Optimal Virtual-target Definition for Detecting Feeding Arteries of Renal Cell Carcinoma Using Automated Feeder-detection Software

Purpose: To determine the optimal virtual-target definition for detecting renal cell carcinoma feeders using transarterial computed tomography angiography with automated feeder-detection software.

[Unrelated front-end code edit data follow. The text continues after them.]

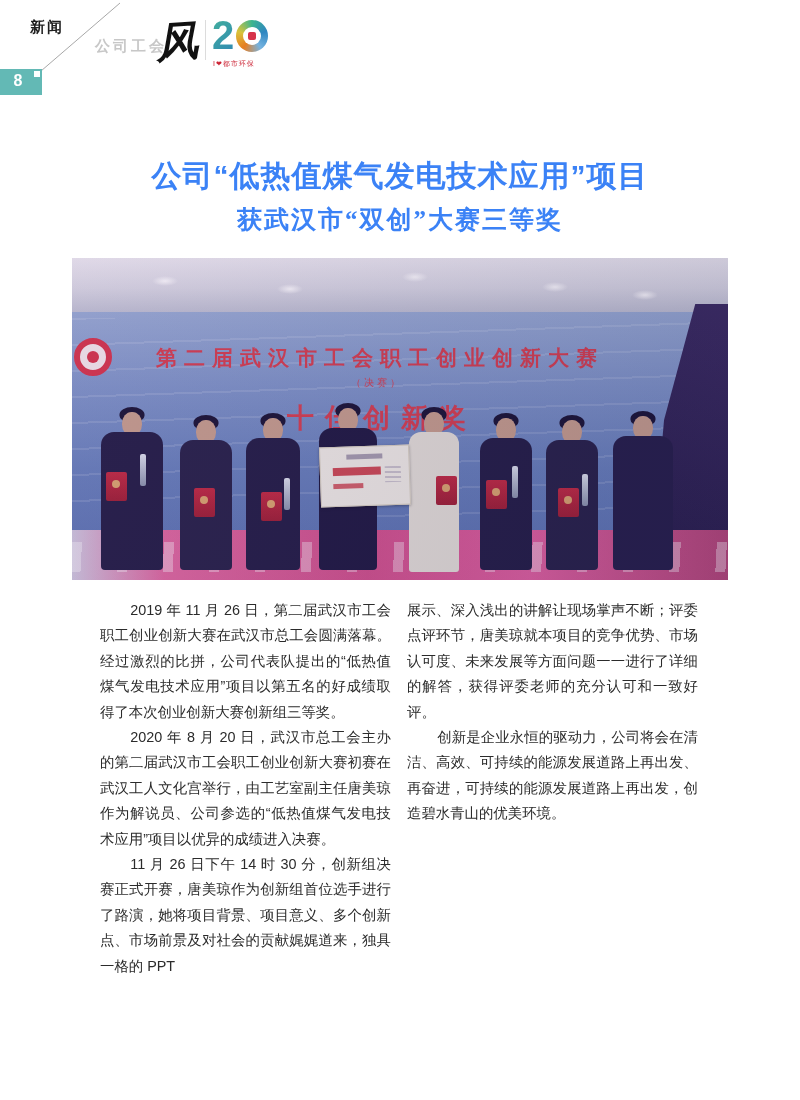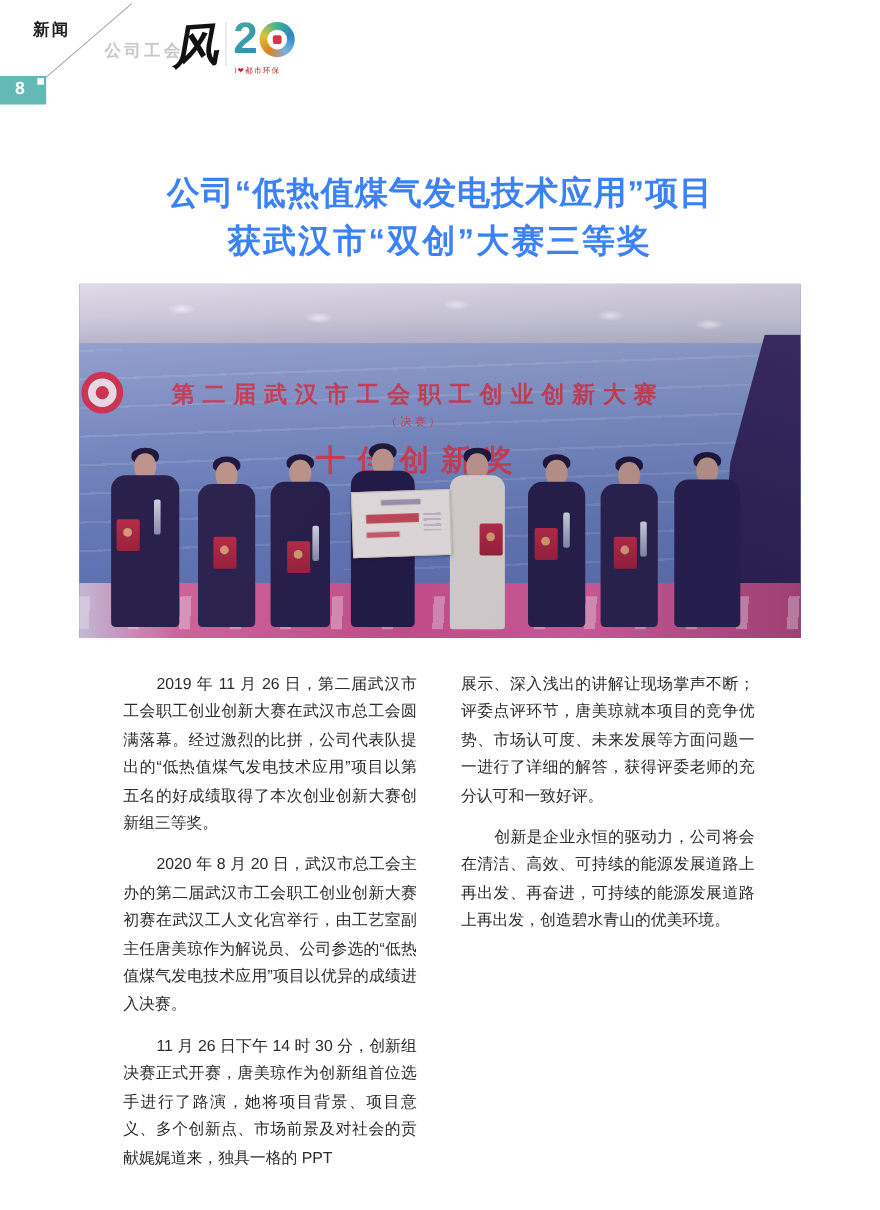--- a/index.html
+++ b/index.html
@@ -22,21 +22,21 @@
   .logo20 .two{position:absolute;left:0;top:0;font-size:40px;line-height:44px;font-weight:bold;color:#2e9aa6;
     background:linear-gradient(135deg,#45b39a,#2e86b5);-webkit-background-clip:text;background-clip:text;-webkit-text-fill-color:transparent;}
   .logo20 .zero{position:absolute;left:24px;top:7px;width:32px;height:32px;border-radius:50%;
     background:conic-gradient(#3bb58f,#2e86c1,#76b3e0,#e67e22,#d9c33a,#3bb58f);}
   .logo20 .zero-in{position:absolute;left:7px;top:7px;width:18px;height:18px;border-radius:50%;background:#ffffff;}
   .logo20 .zero-core{position:absolute;left:5px;top:5px;width:8px;height:8px;border-radius:2px;background:#d6344a;}
   .logo-tagline{position:absolute;left:213px;top:59px;font-size:7px;color:#cc2233;letter-spacing:1px;}
   
   .title{position:absolute;left:0;top:156px;width:100%;text-align:center;color:#3b82f6;font-weight:bold;}
   .title .l1{font-size:30px;line-height:40px;letter-spacing:1px;}
-  .title .l2{font-size:30px;line-height:40px;letter-spacing:2px;margin-top:4px;}
+  .title .l2{font-size:25px;line-height:40px;letter-spacing:2px;margin-top:4px;font-family:Liberation Serif, serif;}
   
   .photo{position:absolute;left:72px;top:258px;width:656px;height:322px;overflow:hidden;background:#6f87bd;}
   .ceiling{position:absolute;left:0;top:0;width:100%;height:54px;background:linear-gradient(180deg,#eceaf0 0%,#d9d9e3 55%,#bfc2d2 100%);}
   .lamp{position:absolute;width:26px;height:10px;border-radius:50%;background:radial-gradient(closest-side,rgba(255,255,255,.95),rgba(255,255,255,0));}
   .screen{position:absolute;left:0;top:44px;width:100%;height:238px;
     background:linear-gradient(180deg,#9aaed4 0%,#7f96c8 35%,#6781bb 70%,#5e77b4 100%);}
   .streaks{position:absolute;left:0;top:60px;width:100%;height:200px;opacity:.35;
     background:repeating-linear-gradient(178deg,rgba(255,255,255,.35) 0 2px,rgba(255,255,255,0) 2px 26px);}
   .wedge{position:absolute;right:0;top:46px;width:78px;height:276px;background:linear-gradient(200deg,#3a2b60,#241c47);
     clip-path:polygon(58% 0,100% 0,100% 100%,0 100%,18% 42%);}
@@ -61,21 +61,21 @@
   .check .t1{position:absolute;left:26px;top:7px;width:36px;height:5px;background:#a79fae;filter:blur(.4px);}
   .check .t2{position:absolute;left:12px;top:20px;width:48px;height:8px;background:#cf4a52;filter:blur(.5px);}
   .check .t3{position:absolute;left:12px;top:36px;width:30px;height:5px;background:#cf4a52;filter:blur(.5px);opacity:.85;}
   .check .t4{position:absolute;right:8px;top:20px;width:16px;height:16px;background:repeating-linear-gradient(#b9b2c0 0 2px,transparent 2px 5px);opacity:.7;}
   .cast{position:absolute;inset:0;z-index:9;pointer-events:none;
     background:linear-gradient(118deg,rgba(120,70,160,.10),rgba(45,30,95,.16) 80%);}
   
   .col{position:absolute;top:598px;width:291px;font-size:14.4px;line-height:25.4px;color:#2b2b2b;text-align:justify;}
   .col-left{left:100px;}
   .col-right{left:407px;}
-  .col p{margin:12px;}
+  .col p{margin:0;}
   .col p.ind{text-indent:2.1em;}
   .byline{margin-top:4px;font-weight:bold;text-align:right;padding-right:4px;color:#1d1d1d;font-size:14.8px;}
 </style>
 </head>
 <body>
 
 <div>
   <svg class="hdr-line-svg">
     <line x1="41" y1="71" x2="120" y2="3" stroke="#a8a8a8" stroke-width="1"></line>
   </svg>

Material and Methods: This retrospective study included 17 patients with 17 renal cell carcinomas who underwent transarterial ethiodized-oil marking before cryoablation. Tumor feeders were automatically detected on transarterial renal computed tomography angiography images using the automated feeder-detection software with three virtual-target definitions: small (ellipsoidal area maximized within the tumor contour), medium (ellipsoidal area covering the entire tumor with a minimal peripheral margin), and large (ellipsoidal area including the tumor and a 5-mm peripheral margin). The detected feeders were classified as true or false positives according to the findings of selective renal arteriography, by consensus of two interventional radiologists. Feeder-detection sensitivity and the mean number of false-positive feeders per tumor were calculated for each virtual-target definition.
Results: For 17 tumors, 25 feeding arteries were identified on the arteriography. The feeder-detection sensitivity of the software was 80.0% (20/25), 88.0% (22/25), and 48.0% (12/25) for small, medium, and large virtual targets, respectively. The mean ± standard deviation number of false-positive feeders per tumor was 0.82 ± 1.3, 1.41 ± 1.1, and 2.82 ± 1.6 when using small, medium, and large virtual-target definitions, respectively.
Conclusions: The detection rate of renal cell carcinoma feeders with the automated feeder-detection software varies according to the virtual-target definition. Using a medium virtual target, covering the entire tumor with a minimal peripheral margin, may provide the highest sensitivity and an acceptable number of false-positive feeders.